TASK
Could you write out, exactly, every line from the top of the data through the line holding "[332,311,407,322] Foundation ->"? Omit the pictures.

[Revision tracking records]

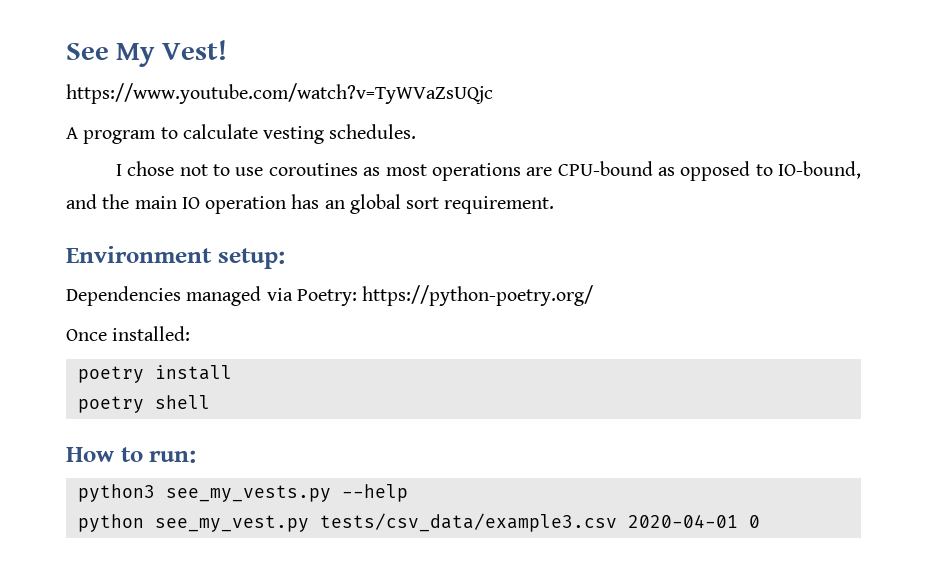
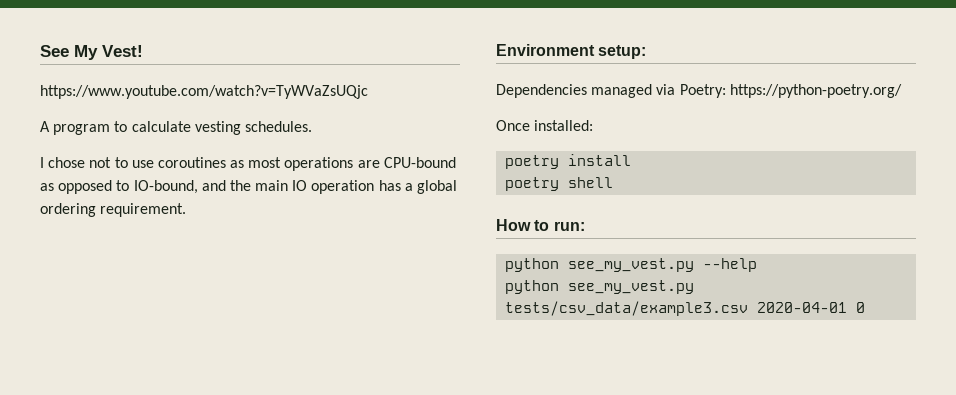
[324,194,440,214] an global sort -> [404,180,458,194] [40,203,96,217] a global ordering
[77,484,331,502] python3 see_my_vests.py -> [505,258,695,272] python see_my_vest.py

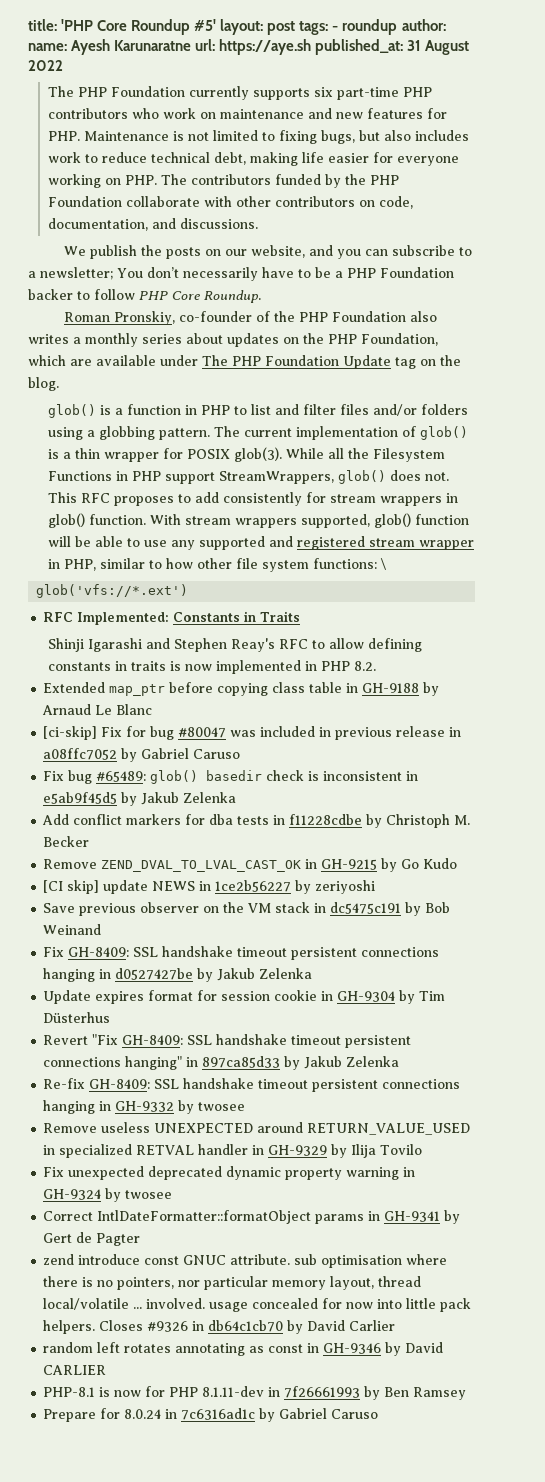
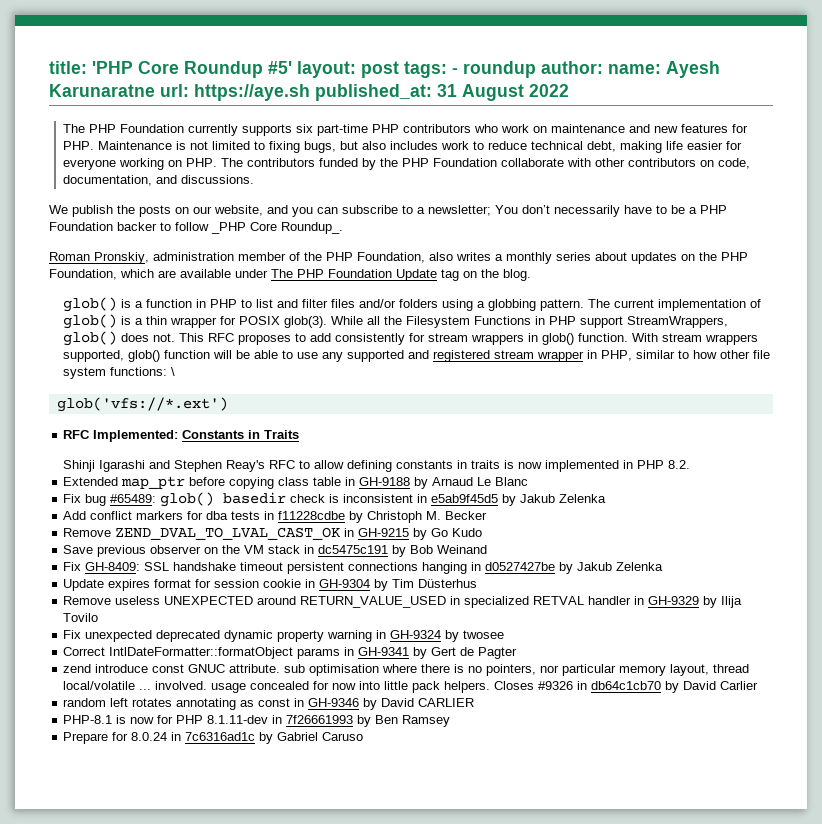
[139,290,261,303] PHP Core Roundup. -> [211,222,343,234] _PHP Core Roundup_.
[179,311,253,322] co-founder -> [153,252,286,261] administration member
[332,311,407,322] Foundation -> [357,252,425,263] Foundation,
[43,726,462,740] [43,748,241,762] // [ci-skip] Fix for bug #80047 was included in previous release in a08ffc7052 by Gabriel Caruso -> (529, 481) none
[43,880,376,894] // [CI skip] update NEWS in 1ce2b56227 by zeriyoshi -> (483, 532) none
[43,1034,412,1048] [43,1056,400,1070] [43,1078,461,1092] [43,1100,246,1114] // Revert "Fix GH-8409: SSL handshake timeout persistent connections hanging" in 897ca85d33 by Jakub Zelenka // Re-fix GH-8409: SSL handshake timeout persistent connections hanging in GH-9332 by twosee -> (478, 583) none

SOLUTION
[324,194,440,214] an global sort -> [404,180,458,194] [40,203,96,217] a global ordering
[77,484,331,502] python3 see_my_vests.py -> [505,258,695,272] python see_my_vest.py

[139,290,261,303] PHP Core Roundup. -> [211,222,343,234] _PHP Core Roundup_.
[179,311,253,322] co-founder -> [153,252,286,261] administration member
[332,311,407,322] Foundation -> [357,252,425,263] Foundation,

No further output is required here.